Un ruolo fondamentale in questi processi d’integrazione, lavorativi e sociali, è la formazione permanente, attraverso la nascita di vere e proprie scuole del lavoro dentro le fabbriche.
Si tratta di strutture semplici, affidate a squadre di pochissimi elementi specializzati, che ospitano aule o laboratori dove gruppi di lavoratori vengono invitati a studiare e a rielaborare i processi produttivi nella più totale libertà.

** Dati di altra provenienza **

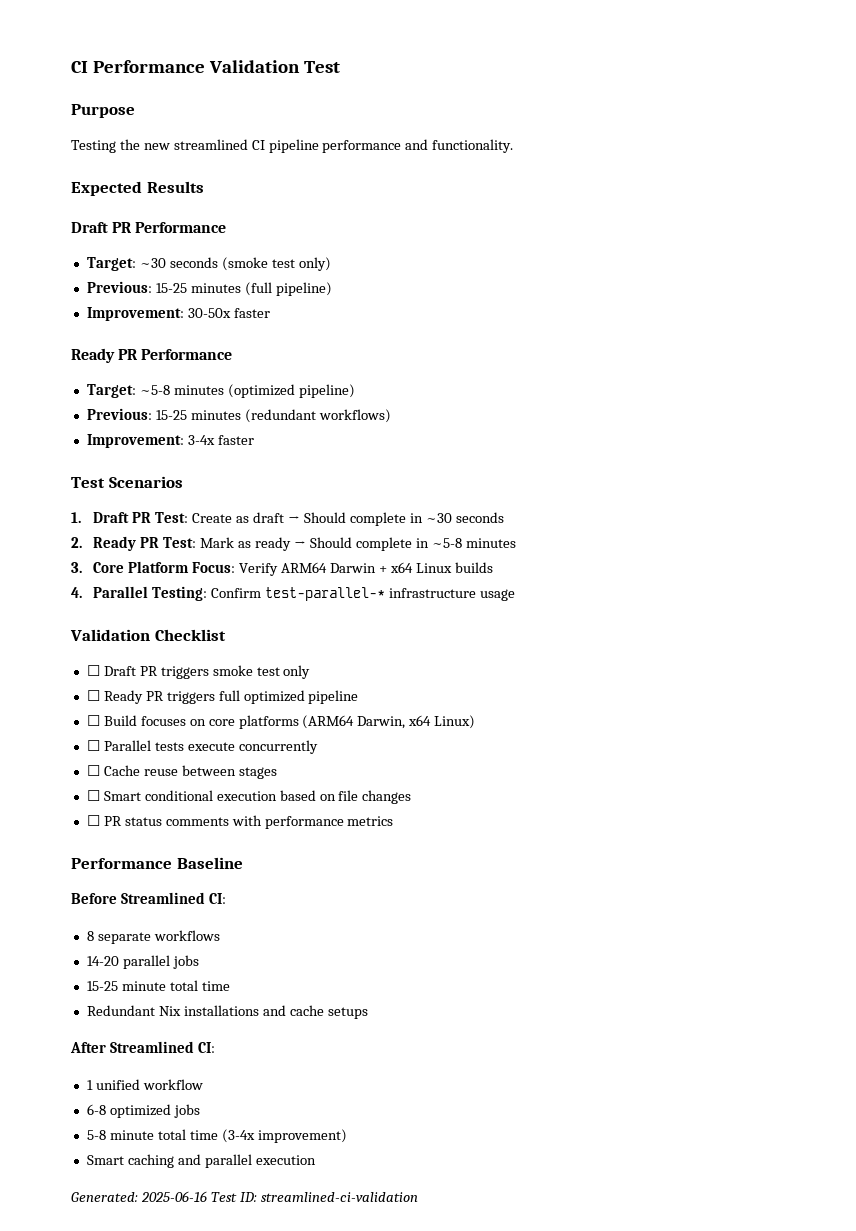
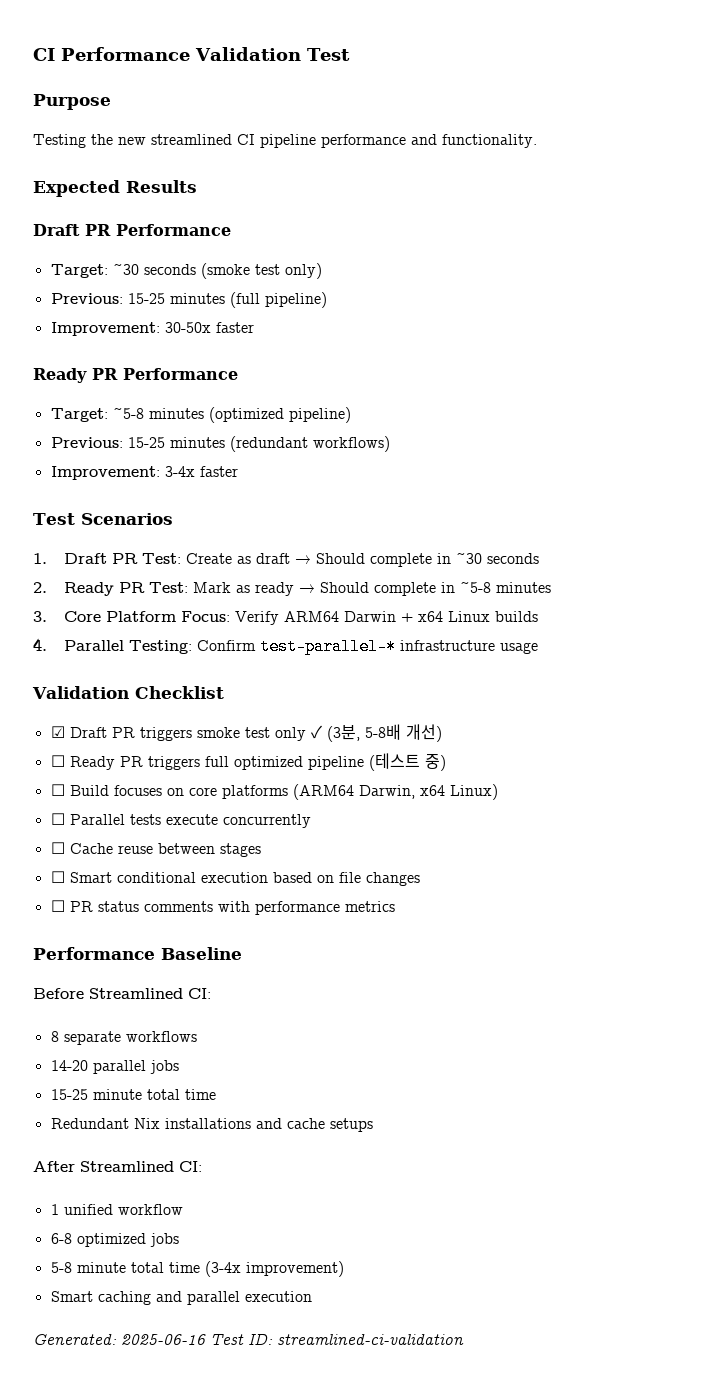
- ☐ Draft PR triggers smoke test only
+ ☑ Draft PR triggers smoke test only ✓ (3분, 5-8배 개선)
- ☐ Ready PR triggers full optimized pipeline
+ ☐ Ready PR triggers full optimized pipeline (테스트 중)

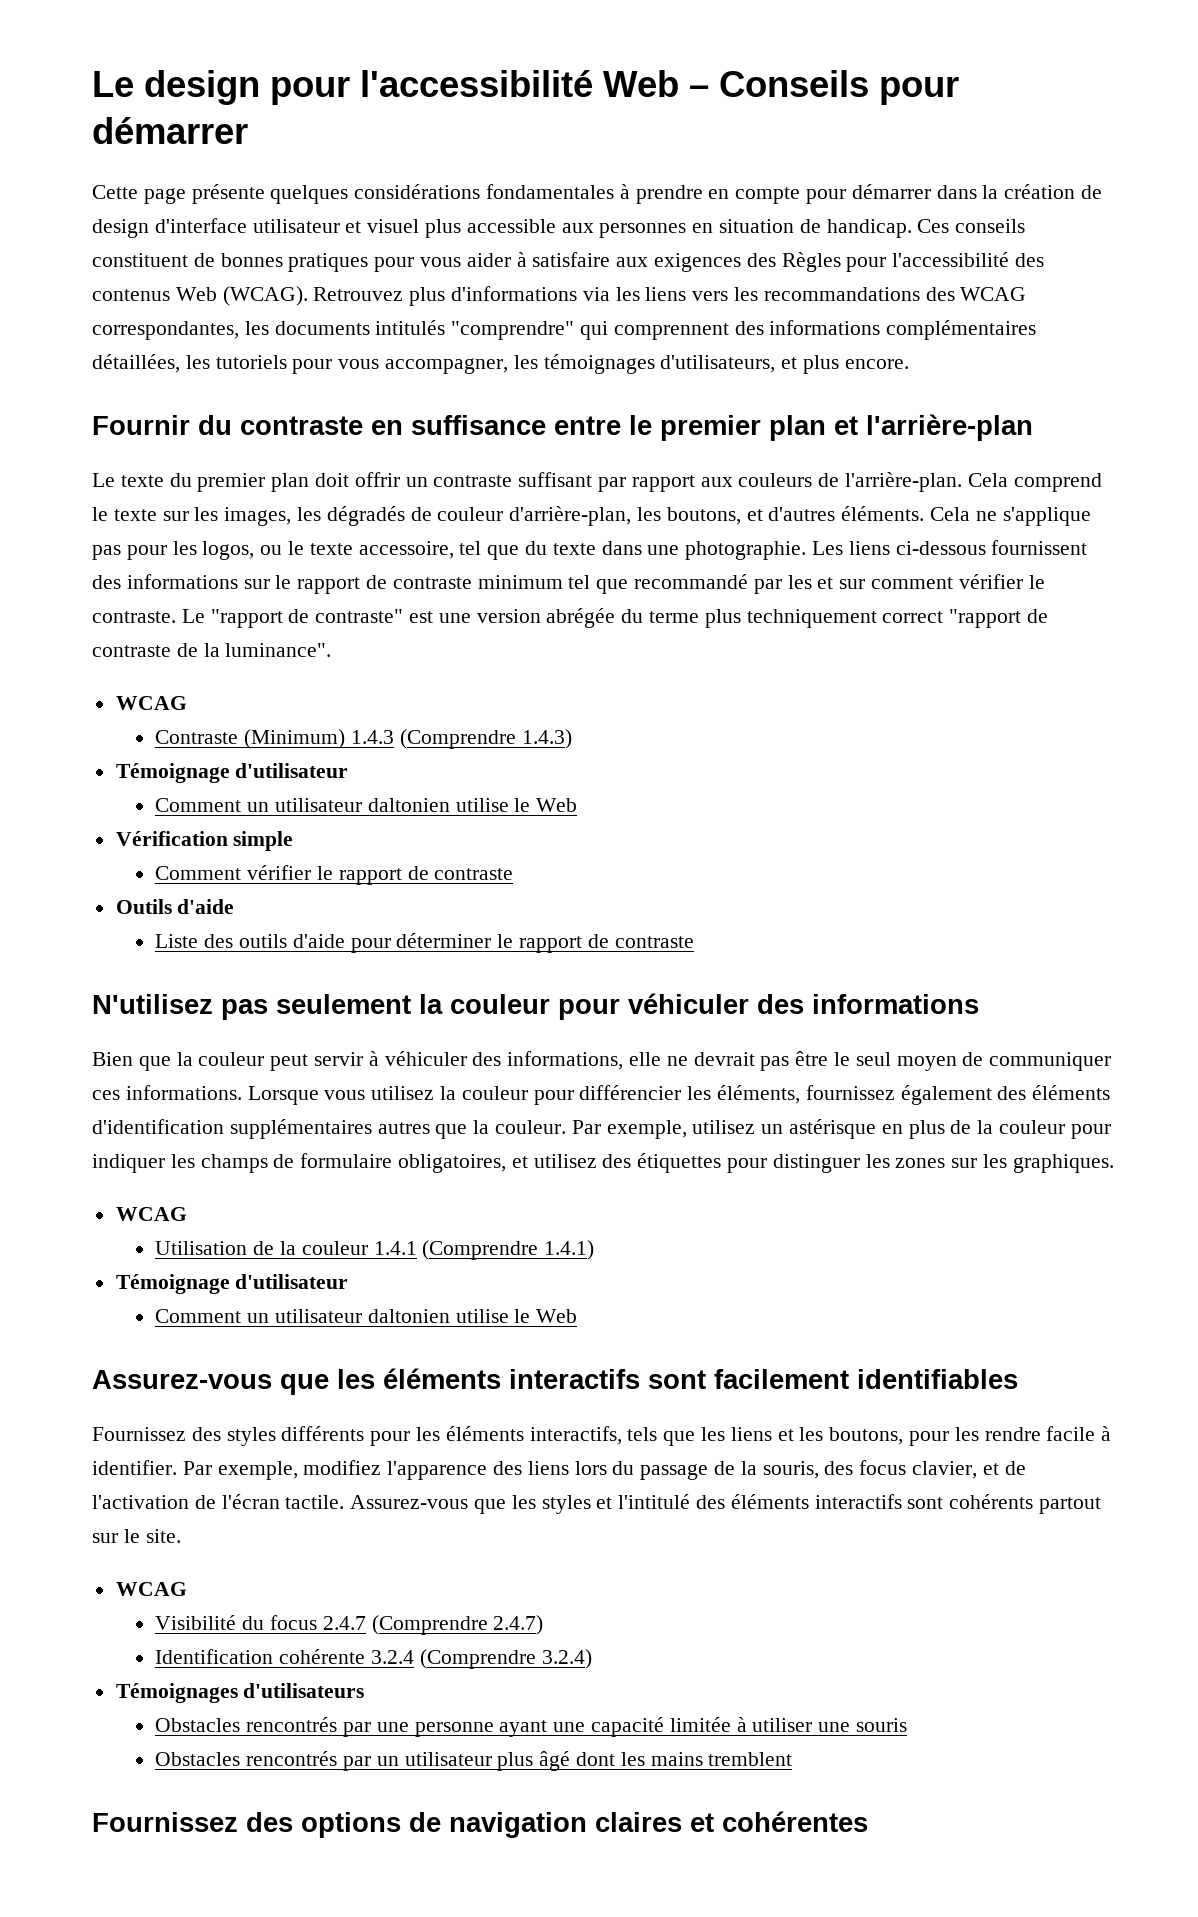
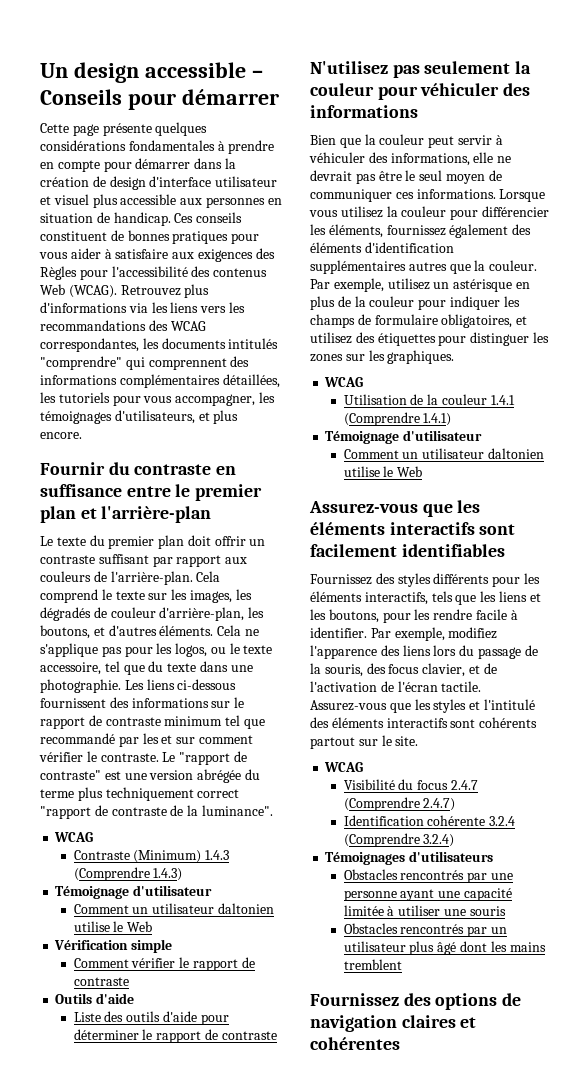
- Le design pour l'accessibilité Web – Conseils pour démarrer
+ Un design accessible – Conseils pour démarrer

Lo scambio capitale-lavoro in queste strutture produce operazioni win-win: lavorare meglio significa permettere al lavoratore di esprimere il proprio talento creativo, ma si traduce anche in una sensibile riduzione dei costi.
Siamo agli albori di un nuovo Umanesimo ? La sfida è certamente su questo piano. Quello che Giovanni Gentile individuava come il portato di una nuova cultura, di una nuova dignità per il lavoratore, che proprio perché tale crea la sua umanità.
A questo, anche a questo, invitano a pensare la “nuova fabbrica” ed i nuovi modelli organizzativi del lavoro: ad un lavoratore “qualitativamente e quantitativamente differenziato attraverso il lavoro che compie”, in grado di dare il proprio contributo ai nuovi processi produttivi.